Bilara upgrade roadmap
sujato opened this issue · 0 comments
For the second half of 2023, we will focus on a slate of improvements, extensions, and upgrades to Bilara. This aims to make it a more flexible and fully-featured CAT webapp for SuttaCentral's needs and for further envisaged projects.
This page gives an overview, which will be fleshed out in separate issues.
Note that the issues are the definitive record, this is just an overview.
current
Bilara coordinates data in sequential "segments". Content is drawn from bilara-data, and the webapp displays at minimum "root" and "translation" text for the user.
- "Root" is read-only.
- "Translation" is read/write.
A "project" is set up on Bilara for the user, which defines the scope of their translation.
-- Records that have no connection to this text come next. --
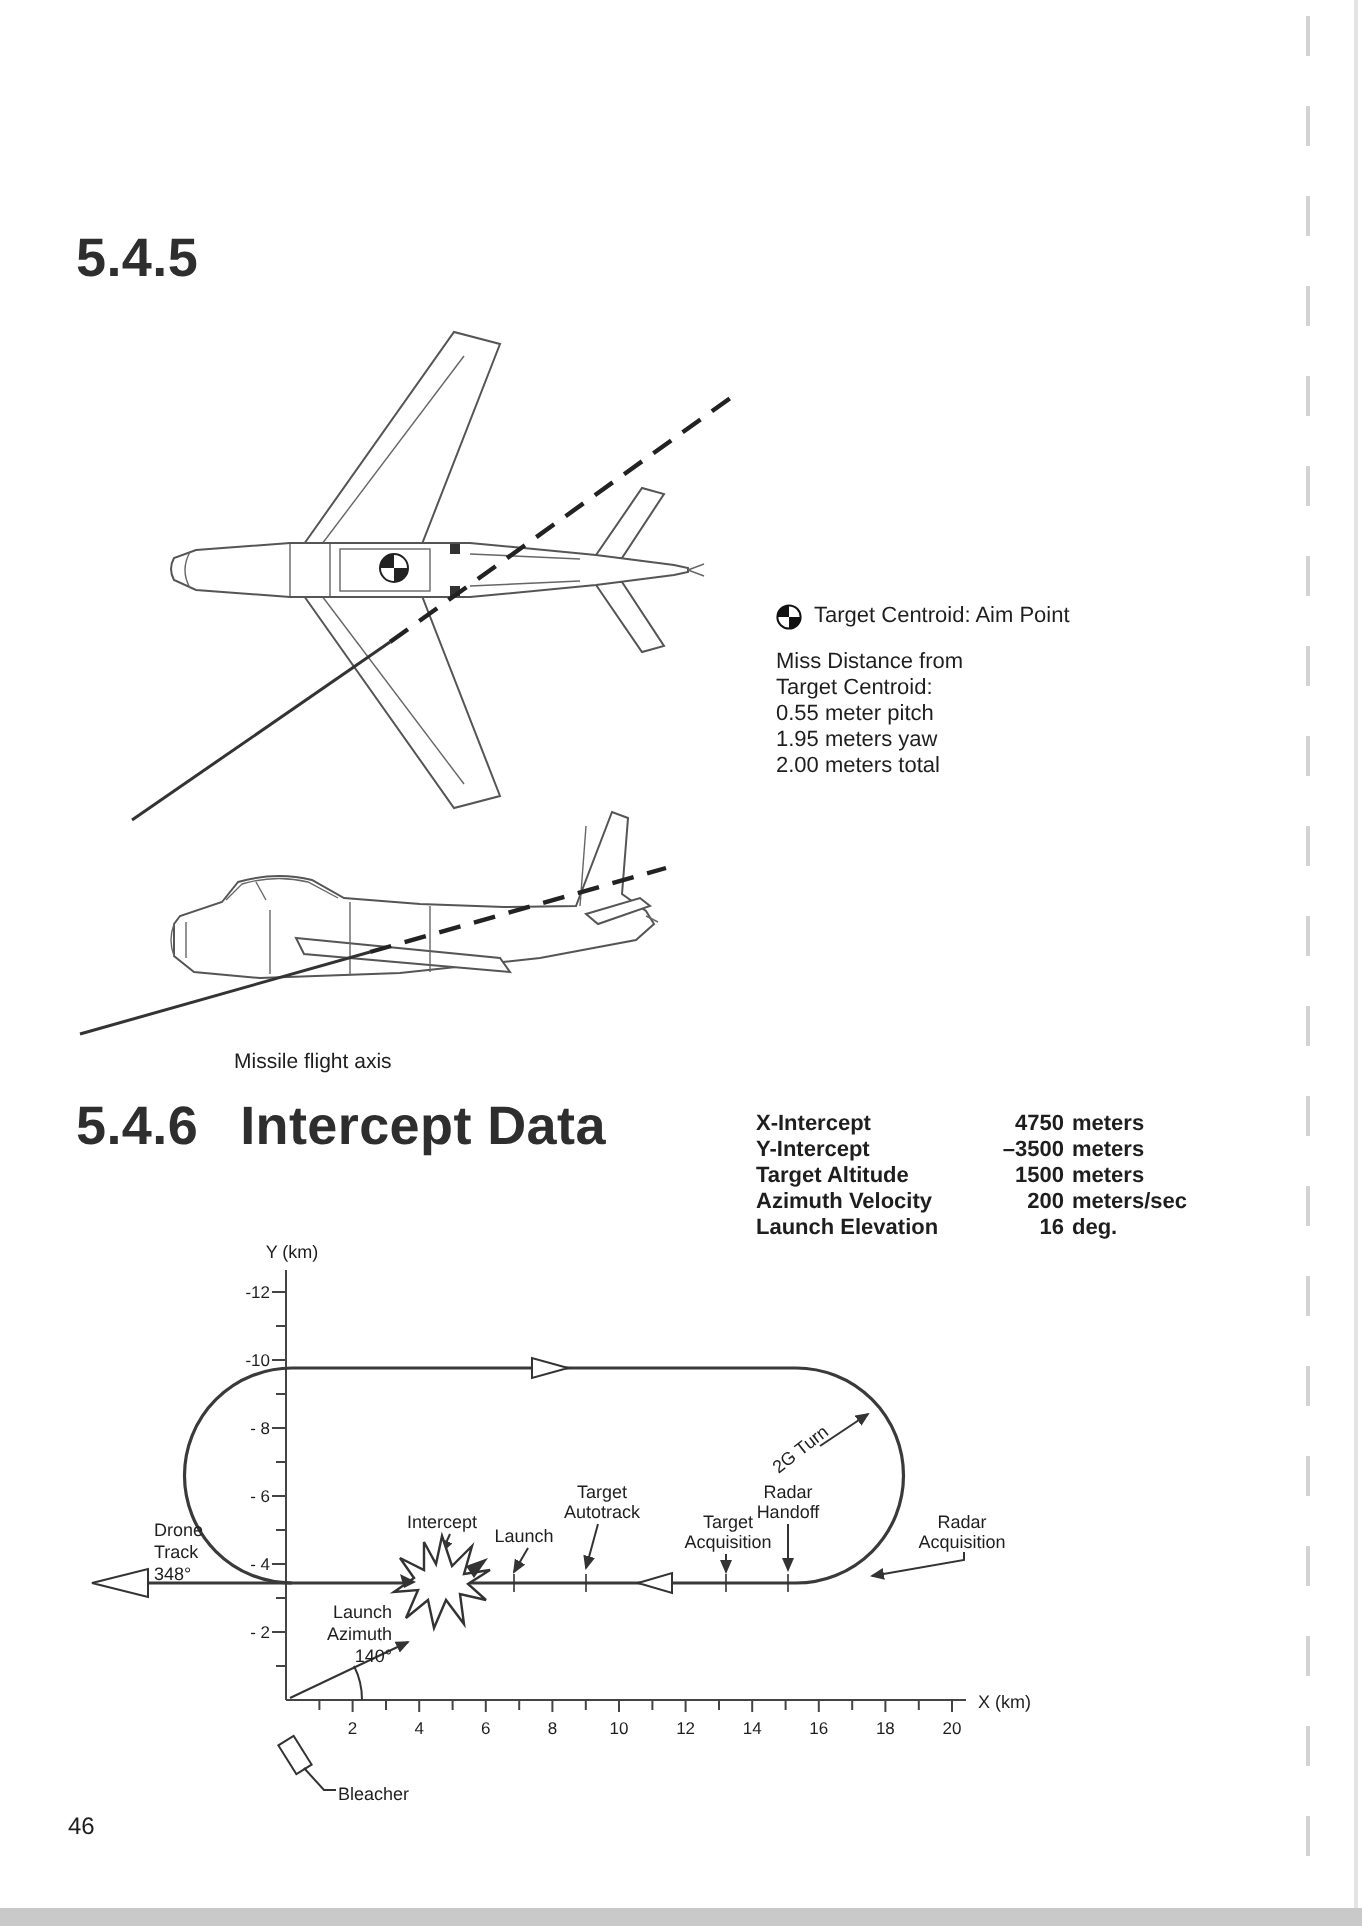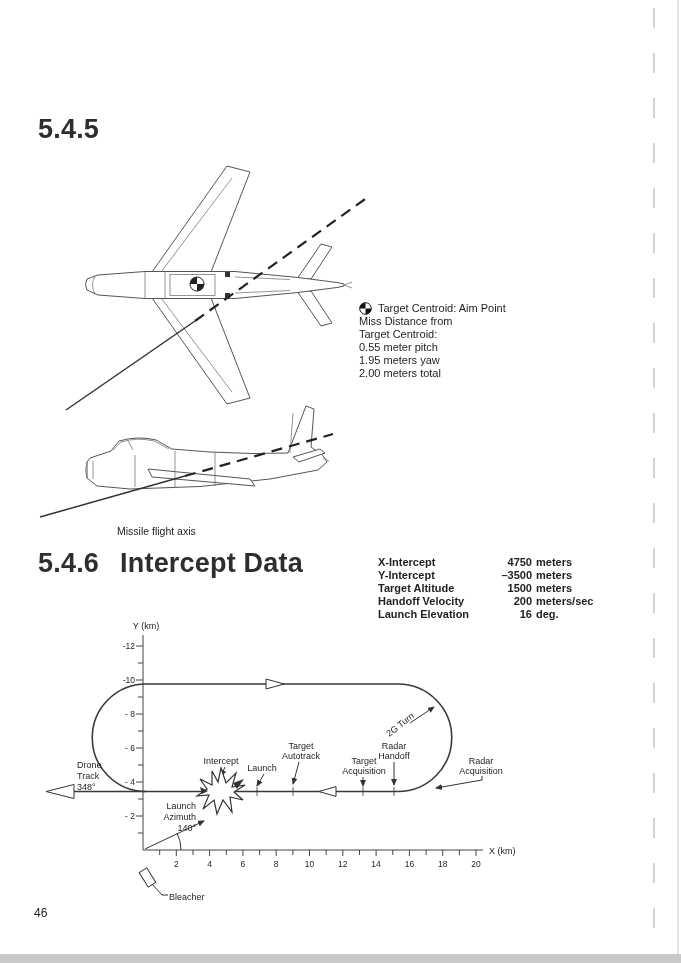"Target Centroid: Aim Point" .txt-block { left: 359px -> 388px }
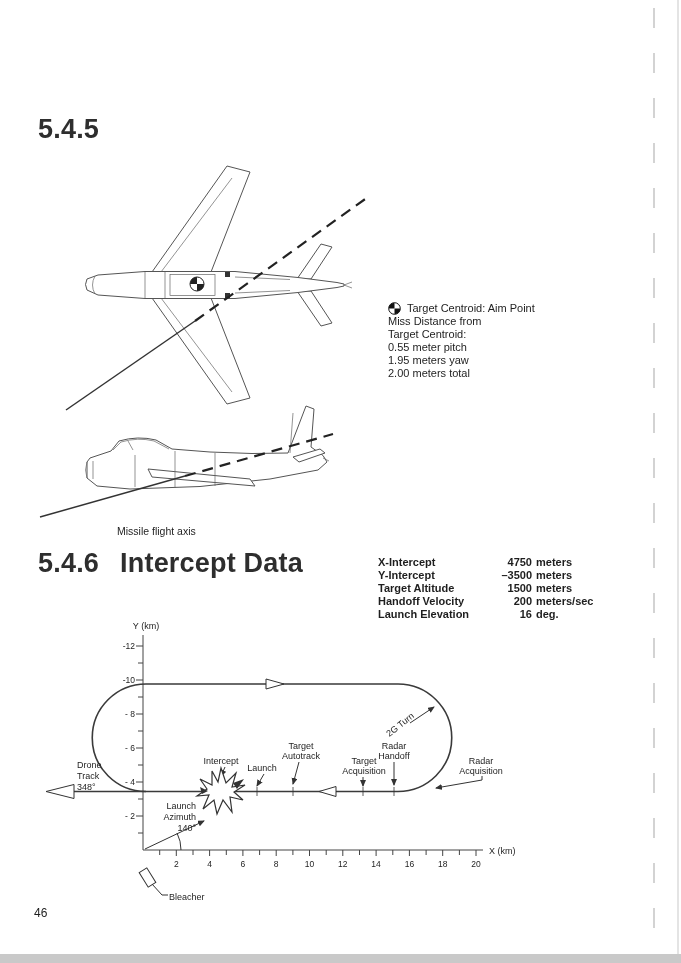"Miss Distance from" .miss-head { margin-top: none -> 10px }
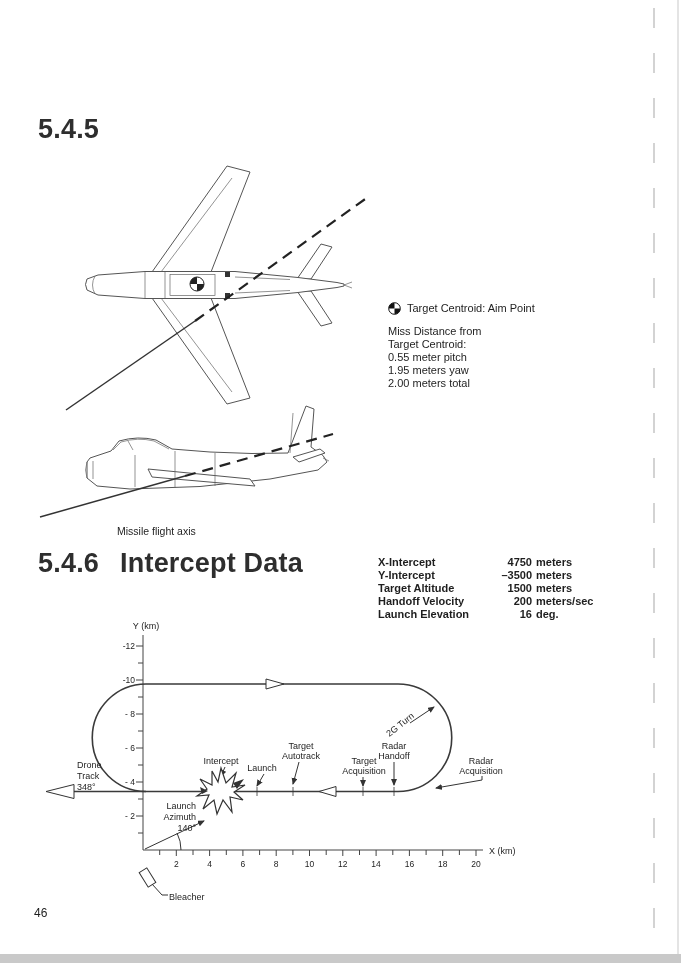"Handoff Velocity" span.lbl { text: Handoff -> Azimuth }
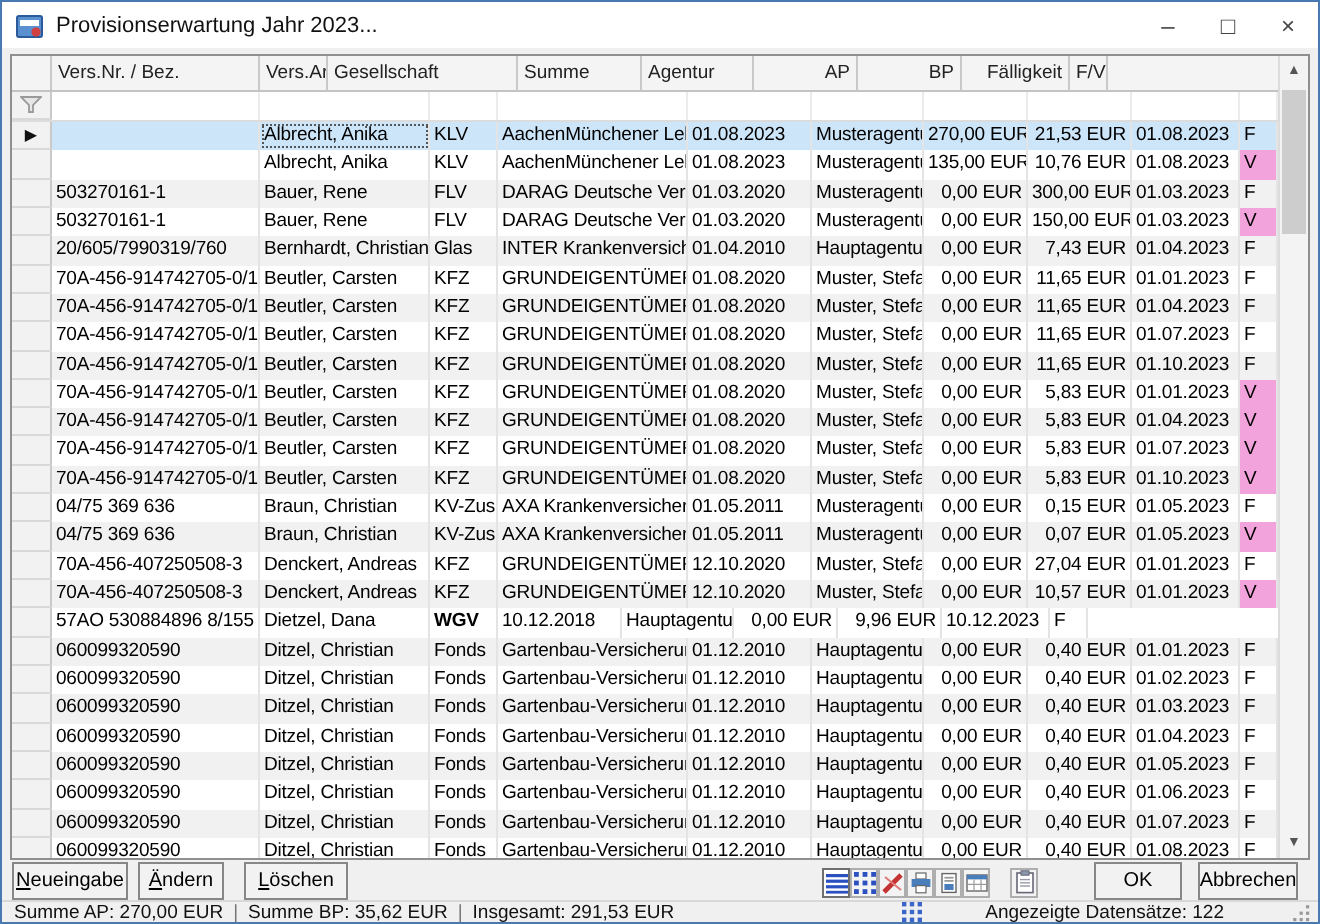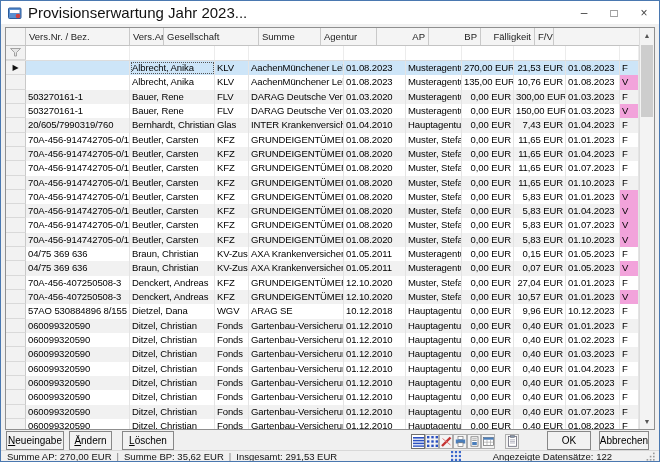"Provisionserwartung Jahr 2023..." .title { font-size: 15px -> 11px }
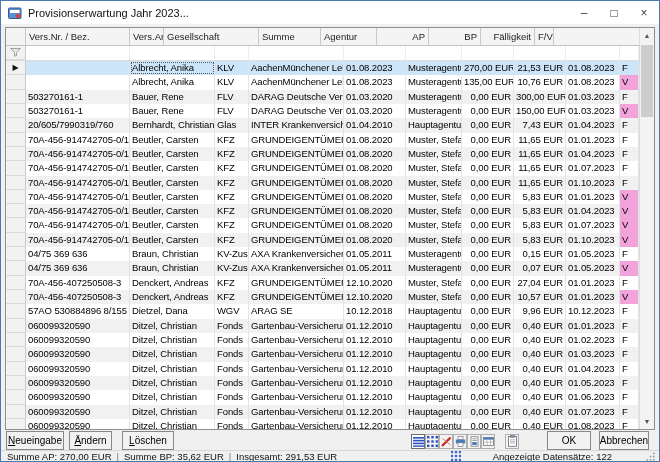"WGV" div.cell { font-weight: none -> bold }
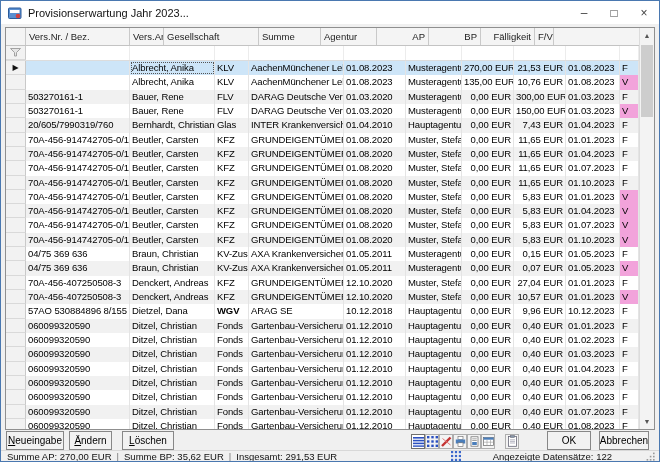"ARAG SE" div.cell { html: <div>ARAG SE</div> -> none }
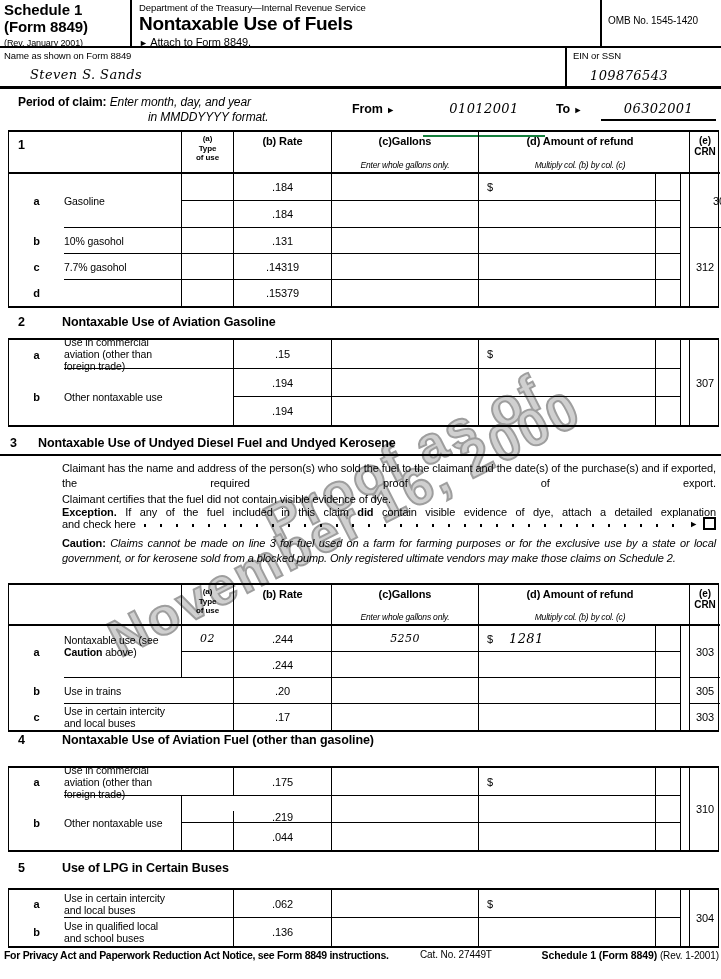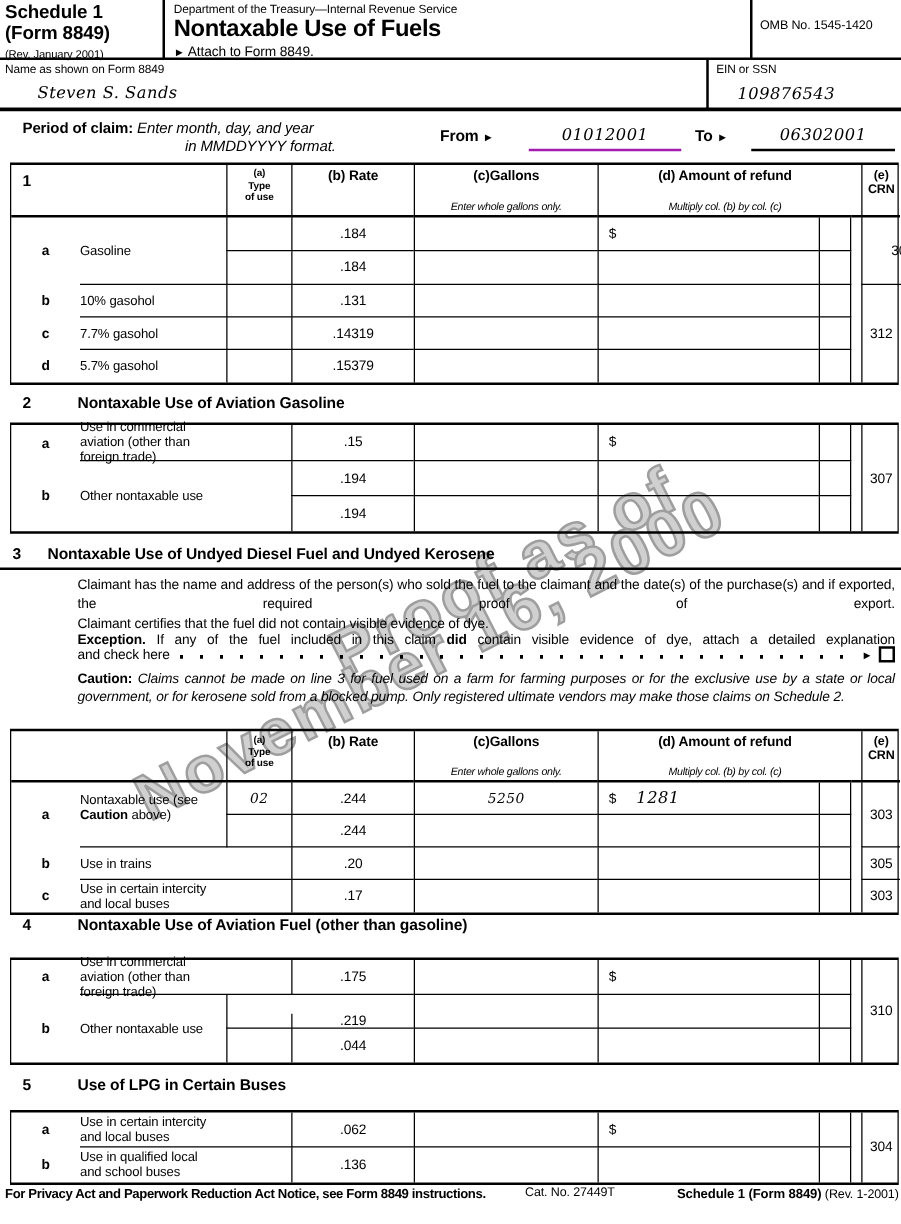"01012001" div.abs { border-bottom: 2px solid #a21caf -> 2px solid #15803d; padding-bottom: 3px -> 19px }
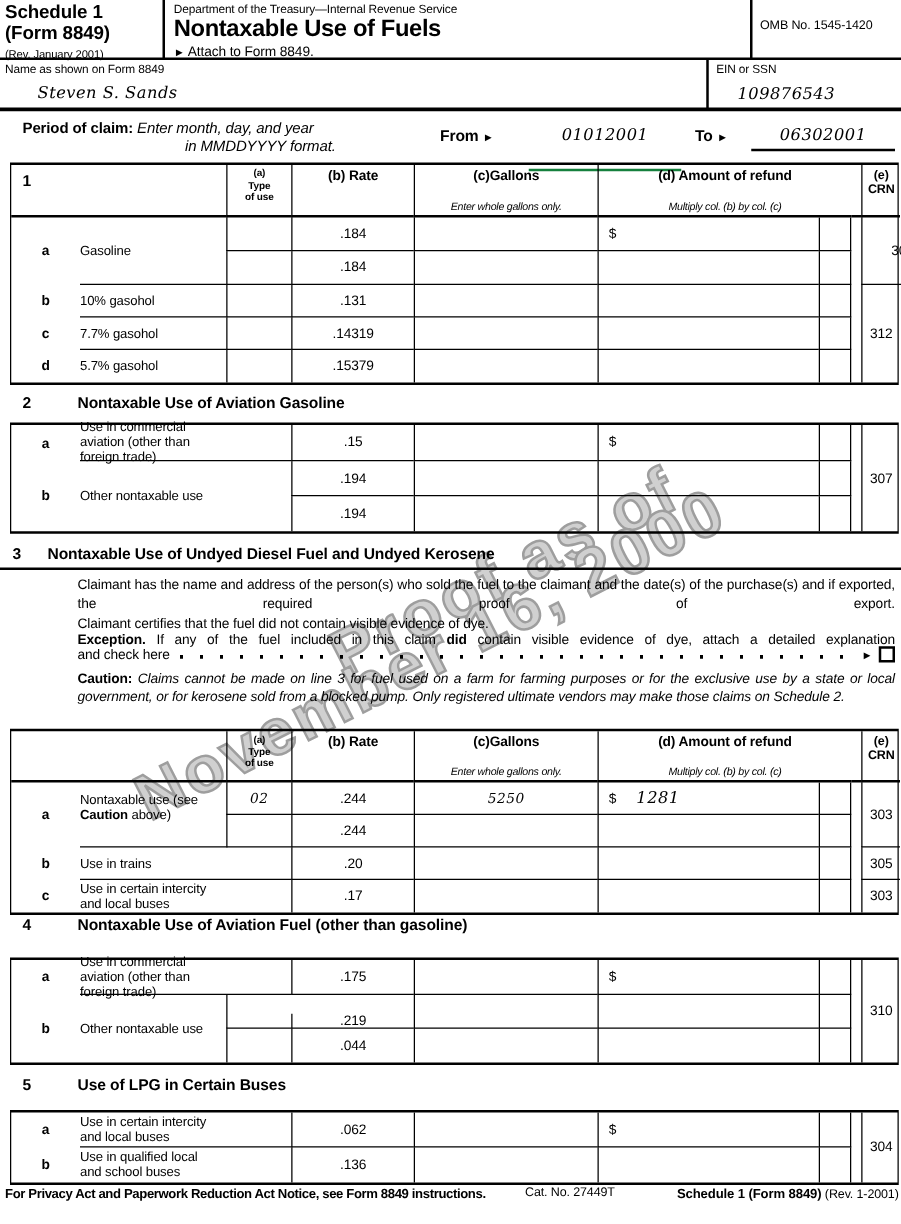"5.7% gasohol" div.lab { html: <div>5.7% gasohol</div> -> none }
A translator may only write to their own project. Authorization is handled by Github. The "translation memory" will suggest previous translations of similar texts by the user.
The user can display other data from bilara-data, such as additional translations, variant readings, HTML, etc., which are all read-only.
Additionally, they can invoke a "comments" field allowing them to write "comments".
The backend is similar to SuttaCentral, with JSON data, python scripting, ArangoDB for database, translation memory, and search, and Lit on the front end.
The web UI has a degree of flexibility:
- drag and drop columns to reorder
- adjust width of search field (which is on every page)
- change colors (using CSS variables)
One characteristic we will keep, the site uses raw HTML for things like select, dialogs, and so on, rather than JS replacements. Keep it simple and robust! It's a utility, we don't need to win any style awards.
Note that we require no backwards compatibility, use modern standards for evergreen browsers.
Below I list the major new updates desired.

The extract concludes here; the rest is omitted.